By Diana Sevanian, Signal Staff Writer
Way back when I was a young nurse, I found an illuminating, albeit heartrending, place to visit on my Thursday afternoons off – the basement of the San Fernando Valley medical center where I worked. For there within its pathology lab, post-mortems – aka autopsies – were conducted. Once a week, for a few hours, I watched in fascination the dissection of these amazing human bodies we inhabit and learned about why people died.
Beyond any morbid curiosity, however, was borne my intense and lasting appreciation for how certain people lived.
One cadaver, who has never left my memory, was a lovely little woman in her 80s. With her curly-cute, short silver coiffure and freshly painted pink fingernails, she looked like she had just been to the beauty shop. Hints of pink frosted lipstick remained on her pale expressionless lips. A deep indentation was easily observed on her slender wedding finger, suggesting someone, probably many people, loved this lady. Empathy swelled within my heart as I wondered why she wound up on a cold steel table on this Thursday afternoon.
Once the pathologist exposed her naked body, I saw that her swollen abdomen and small chest had numerous old surgical scars – the telltale dermal histories of what must have been a great deal of illness and recoveries. As he performed his longitudinal cut from her clavicle area on down, a large whoosh of foul gasses escaped. The doctor, who knew me and appreciated my weekly interest in his field, said one word, “Cancer.”
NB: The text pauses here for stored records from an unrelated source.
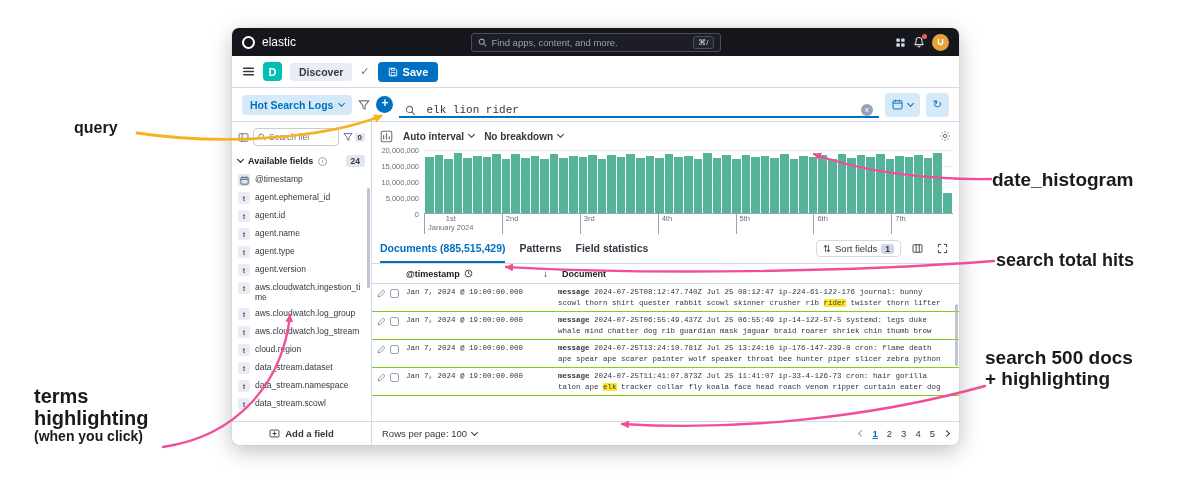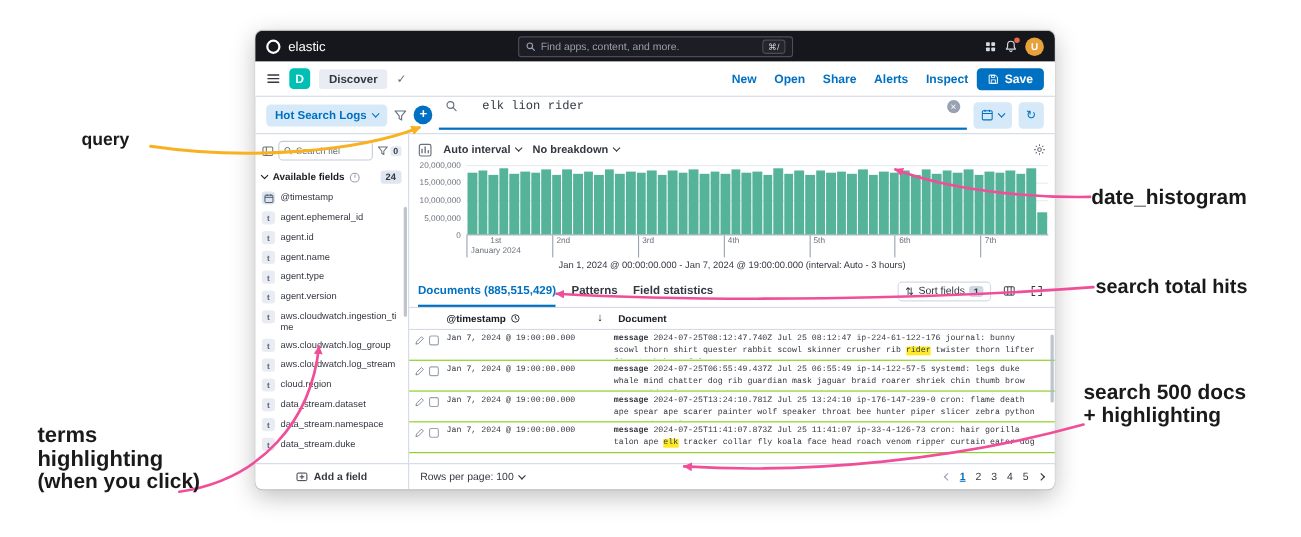--- a/index.html
+++ b/index.html
@@ -2,21 +2,21 @@
 <html style="--accent: #0071c2; --green: #54b399; --hl: #ffe927; --pink: #f04e98; --yellow: #f8b121; --teal: #00bfb3; --avatar: #e8a23a;"><head>
 <meta charset="utf-8">
 <style>
   *{box-sizing:border-box;margin:0;padding:0}
   html,body{width:1183px;height:488px}
   body{position:relative;background:#fff;font-family:"Liberation Sans",sans-serif;overflow:hidden;color:#343741}
   svg{display:block}
 
   
   .ann{position:absolute;font-weight:700;color:#1a1a1a;line-height:1.08;z-index:5}
-  .ann .small{font-size:19px}
+  .ann .small{font-size:14px}
   .overlay{position:absolute;inset:0;pointer-events:none;z-index:4}
   .arrow-pink{stroke:var(--pink,#f04e98);stroke-width:2.4;fill:none;stroke-linecap:round}
   .arrow-yellow{stroke:var(--yellow,#f8b121);stroke-width:2.8;fill:none;stroke-linecap:round}
 
   
   .window{position:absolute;left:232px;top:28px;width:727px;height:417px;background:#fff;border-radius:7px;
     box-shadow:0 6px 22px rgba(0,0,0,.25),0 0 1px rgba(0,0,0,.3);overflow:hidden;display:flex;flex-direction:column;z-index:2}
 
   
   .topbar{flex:0 0 28px;background:#16171c;display:flex;align-items:center;gap:7px;padding:0 10px}
@@ -48,21 +48,21 @@
   .querybar{flex:0 0 34px;display:flex;align-items:center;gap:6px;padding:0 10px;border-bottom:1px solid #d3dae6}
   .dv-pill{background:#d6e9f8;color:var(--accent,#0071c2);font-weight:700;font-size:10.5px;padding:4px 8px;border-radius:4px;
     display:flex;align-items:center;gap:6px;white-space:nowrap}
   .chev{width:5px;height:5px;border-right:1.4px solid currentColor;border-bottom:1.4px solid currentColor;
     transform:rotate(45deg);display:inline-block;margin-top:-3px}
   .chev.left{transform:rotate(135deg);margin-top:0}
   .chev.right{transform:rotate(-45deg);margin-top:0}
   .qb-filter{color:#69707d}
   .add-filter{width:17px;height:17px;border-radius:50%;background:var(--accent,#0071c2);color:#fff;font-size:12px;line-height:15px;
     text-align:center;font-weight:700}
-  .query-input{flex:1;display:flex;align-items:flex-start;gap:22px;height:27px;border-bottom:2px solid var(--accent,#0071c2);padding:0 6px;color:#69707d}
+  .query-input{flex:1;display:flex;align-items:flex-end;gap:10px;height:27px;border-bottom:2px solid var(--accent,#0071c2);padding:0 6px;color:#69707d}
   .query-text{color:#343741;font-size:11px;font-family:"Liberation Mono","DejaVu Sans Mono",monospace}
   .clear-btn{margin-left:auto;width:12px;height:12px;border-radius:50%;background:#98a2b3;color:#fff;font-size:9px;line-height:12px;
     text-align:center}
   .date-btn,.refresh-btn{background:#d6e9f8;border-radius:4px;height:24px;display:flex;align-items:center;gap:5px;
     padding:0 7px;color:var(--accent,#0071c2);font-size:11px}
 
   
   .app-body{flex:1;display:flex;min-height:0}
   .sidebar{flex:0 0 140px;border-right:1px solid #d3dae6;display:flex;flex-direction:column;min-height:0;position:relative}
   .sb-top{display:flex;align-items:center;gap:4px;padding:6px 6px 4px;color:#69707d}
@@ -210,27 +210,20 @@
 
   <div class="navbar">
     <span class="hamburger">
       <svg viewBox="0 0 16 16" width="13" height="13">
           <path d="M2 4h12M2 8h12M2 12h12" stroke="currentColor" stroke-width="1.6" stroke-linecap="round"></path>
         </svg>
     </span>
     <span class="app-badge">D</span>
     <span class="app-pill">Discover</span>
     <span class="check">✓</span>
-    <div class="nav-links">
-        <span class="nav-link">New</span>
-        <span class="nav-link">Open</span>
-        <span class="nav-link">Share</span>
-        <span class="nav-link">Alerts</span>
-        <span class="nav-link">Inspect</span>
-      </div>
     <button class="save-btn">
       <span>
         <svg viewBox="0 0 16 16" width="10" height="10">
             <path d="M2 2h9l3 3v9H2z" fill="none" stroke="#fff" stroke-width="1.4" stroke-linejoin="round"></path>
             <rect x="5" y="9" width="6" height="5" fill="none" stroke="#fff" stroke-width="1.2"></rect>
             <rect x="5.5" y="2.5" width="4.5" height="2.8" fill="none" stroke="#fff" stroke-width="1.2"></rect>
           </svg>
       </span>
       <span>Save</span>
     </button>
@@ -352,21 +345,21 @@
           <div class="field-item">
             <span class="field-icon">t</span>
             <span class="field-name">data_stream.dataset</span>
           </div>
           <div class="field-item">
             <span class="field-icon">t</span>
             <span class="field-name">data_stream.namespace</span>
           </div>
           <div class="field-item">
             <span class="field-icon">t</span>
-            <span class="field-name">data_stream.duke</span>
+            <span class="field-name">data_stream.scowl</span>
           </div>
         </div>
       <div class="sb-add">
         <span>
           <svg viewBox="0 0 16 16" width="11" height="11">
               <rect x="1.5" y="3" width="13" height="10" rx="1.5" fill="none" stroke="currentColor" stroke-width="1.3"></rect>
               <path d="M8 5.5v5M5.5 8h5" stroke="currentColor" stroke-width="1.3" stroke-linecap="round"></path>
             </svg>
         </span>
         <span>Add a field</span>
@@ -489,21 +482,20 @@
             <div>5th</div>
           </div>
           <div class="xtick" style="left: 73.62%;">
             <div>6th</div>
           </div>
           <div class="xtick" style="left: 88.34%;">
             <div>7th</div>
           </div>
         </div>
 
-      <div class="caption">Jan 1, 2024 @ 00:00:00.000 - Jan 7, 2024 @ 19:00:00.000 (interval: Auto - 3 hours)</div>
 
       <div class="tabs-row">
         <div style="display:flex;height:100%;gap:14px">
             <div class="tab active">Documents (885,515,429)</div>
             <div class="tab">Patterns</div>
             <div class="tab">Field statistics</div>
           </div>
         <div class="tabs-right">
           <span class="sort-btn">
             <span>⇅</span>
At that point I knew that the decedent must have been a remarkably brave and optimistic woman. Despite all the fear, suffering and never really knowing how to fill in her long-term planner, she kept herself looking beautiful, looking ahead and ready for living.
Surviving life is no easy victory. I have thought of her many times through the years, especially when adversity, sadness and broken trusts and body parts have near-whupped me. It has been from her “Unsinkable Molly Brown” attitude that I’ve told myself, if she could still rebound and doll herself up even on what might have been her last day of life, anything is possible with a positive frame of mind.
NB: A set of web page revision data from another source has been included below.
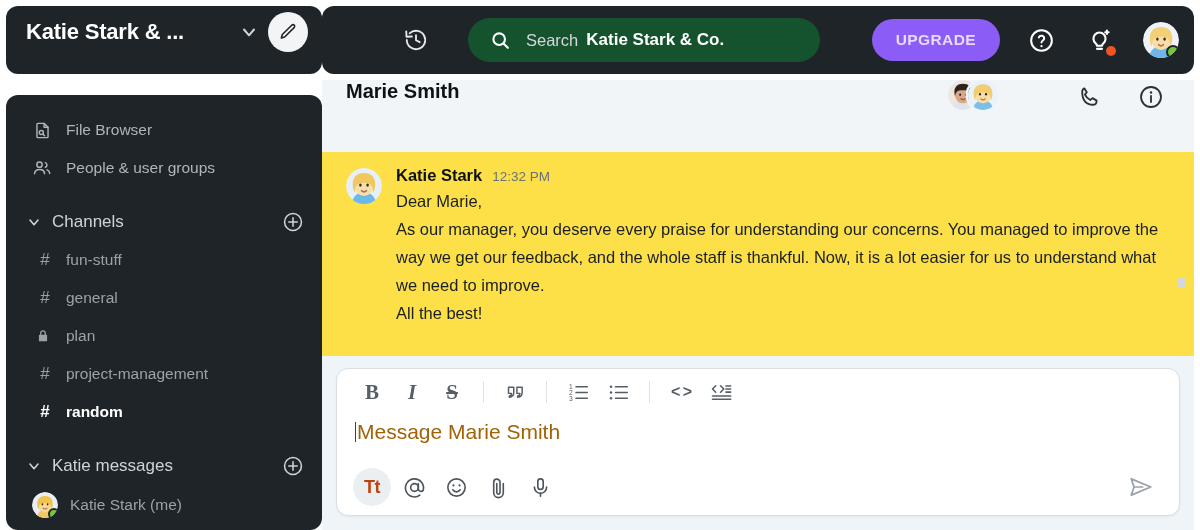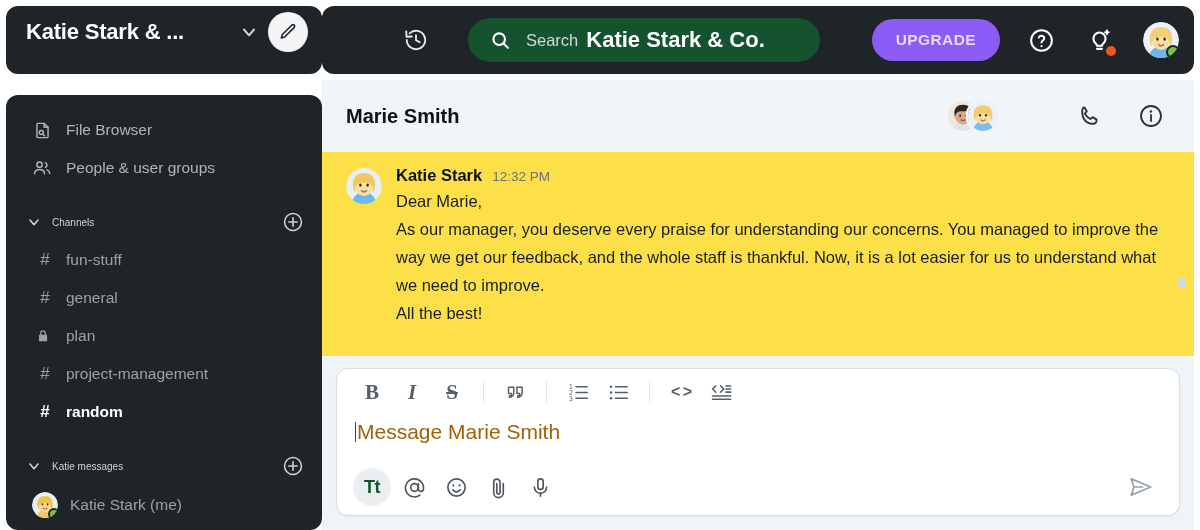--- a/index.html
+++ b/index.html
@@ -77,21 +77,21 @@
     font-size: 15.5px;
   }
   .nav-item .ico { width: 20px; height: 20px; flex:0 0 20px; display:flex; align-items:center; justify-content:center; color:#aeb5bc; }
   .section-head {
     display: flex;
     align-items: center;
     height: 38px;
     padding: 0 18px 0 26px;
     margin-top: 16px;
     color: #cdd3d9;
-    font-size: 10px;
+    font-size: 17px;
   }
   .section-head .caret { width: 18px; flex:0 0 18px; display:flex; align-items:center; color:#cdd3d9; margin-left:-6px;}
   .section-head .label { flex: 1; margin-left: 8px; }
   .section-head .plus { width: 22px; height: 22px; flex:0 0 22px; color:#cdd3d9; }
   .chan-item {
     display: flex;
     align-items: center;
     height: 38px;
     padding: 0 16px 0 30px;
     color: #9aa2aa;
@@ -149,21 +149,21 @@
     background: #14532d;
     border-radius: 22px;
     display: flex;
     align-items: center;
     gap: 14px;
     padding: 0 22px;
     margin-left: 22px;
   }
   .searchbox .s-ico { width:22px; height:22px; flex:0 0 22px; color:#ffffff; display:flex; align-items:center;}
   .search-label { color:#d4d8dc; font-size:16.5px; }
-  .search-value { color:#ffffff; font-size:22px; font-weight:bold; margin-left:-6px;}
+  .search-value { color:#ffffff; font-size:17px; font-weight:bold; margin-left:-6px;}
   .topbar-spacer { flex: 1; }
   .upgrade {
     background: #8b5cf6;
     color: #e9d9ff;
     font-size: 15.5px;
     font-weight: bold;
     letter-spacing: 0.4px;
     border-radius: 22px;
     height: 42px;
     padding: 0 24px;
@@ -179,21 +179,21 @@
     background: #ffffff;
     display: flex;
     flex-direction: column;
     position: relative;
     overflow: hidden;
   }
   .chat-header {
     height: 72px;
     background: #f1f5f8;
     display: flex;
-    align-items: center;
+    align-items: flex-start;
     padding: 0 26px 0 24px;
     gap: 0;
   }
   .chat-title { font-size: 20px; font-weight: bold; color:#0e1216; flex:1; }
   .head-avatars { display:flex; align-items:center; margin-right: 46px; }
   .head-avatars .avatar:nth-child(2) { margin-left: -10px; box-shadow: 0 0 0 2.5px #f1f5f8; }
   .hdr-icon { width:34px; height:34px; display:flex; align-items:center; justify-content:center; color:#2b3136; margin-left:28px; }
 
   .messages {
     flex: 1;
@@ -599,21 +599,21 @@
               </span>
             </div>
           </div>
 
           <div class="msg-input">
             <span class="caret-bar"></span>
             <span class="placeholder">Message Marie Smith</span>
           </div>
 
           <div class="act-bar">
-            <div class="act-btn active" style="font-weight:bold;font-size:18px;letter-spacing:-0.5px;color:#14532d;">
+            <div class="act-btn active" style="font-weight:bold;font-size:18px;letter-spacing:-0.5px;color:#c2410c;">
               <span>Tt</span>
             </div>
             <div class="act-btn">
               <span>
                 <svg width="23" height="23" viewBox="0 0 24 24" fill="none" stroke="currentColor" stroke-width="1.7" stroke-linecap="round">
                     <circle cx="12" cy="12" r="4"></circle>
                     <path d="M16 8v5.2a2.8 2.8 0 0 0 5.1 1.6A9.4 9.4 0 1 0 17.6 20"></path>
                   </svg>
               </span>
             </div>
Another hospital patient had a similarly profound effect on me. He was a terminally-ill, mid-50s schoolteacher confined to the skilled-nursing facility where I occasionally floated for night shifts. It was early December, when most folks are getting into the holiday spirit. He, and many other men and women, were there during the last holidays of their lives.
As I arrived one night, I was told he had died that day. But before he passed, he hand-wrote his Christmas cards, addressed the envelopes and applied postage stamps. He didn’t want to leave without letting others know he was thinking of them. I could only imagine how touched his family and friends must have been to receive those precious cards. Since this early 1990’s experience, I’ve thought of that selfless man every time I’ve made out my own holiday greetings. Some years it’s the impetus to make me do it.
These two deceased patients left indelible marks on my psyche, yet I was never able to thank them. Perhaps telling others of their approach to living – and dying – might evoke more optimism and thoughtfulness this world. Sort of a “Paying It Forward” from the “Other Side.”
Despite our challenges, worries and hesitation over how to fill out those long-term planners, it’s imperative that we apply the lipstick, keep those cards and letters going, and always remain eager for life.
Diana Sevanian is a retired registered nurse and longtime Signal features writer and columnist.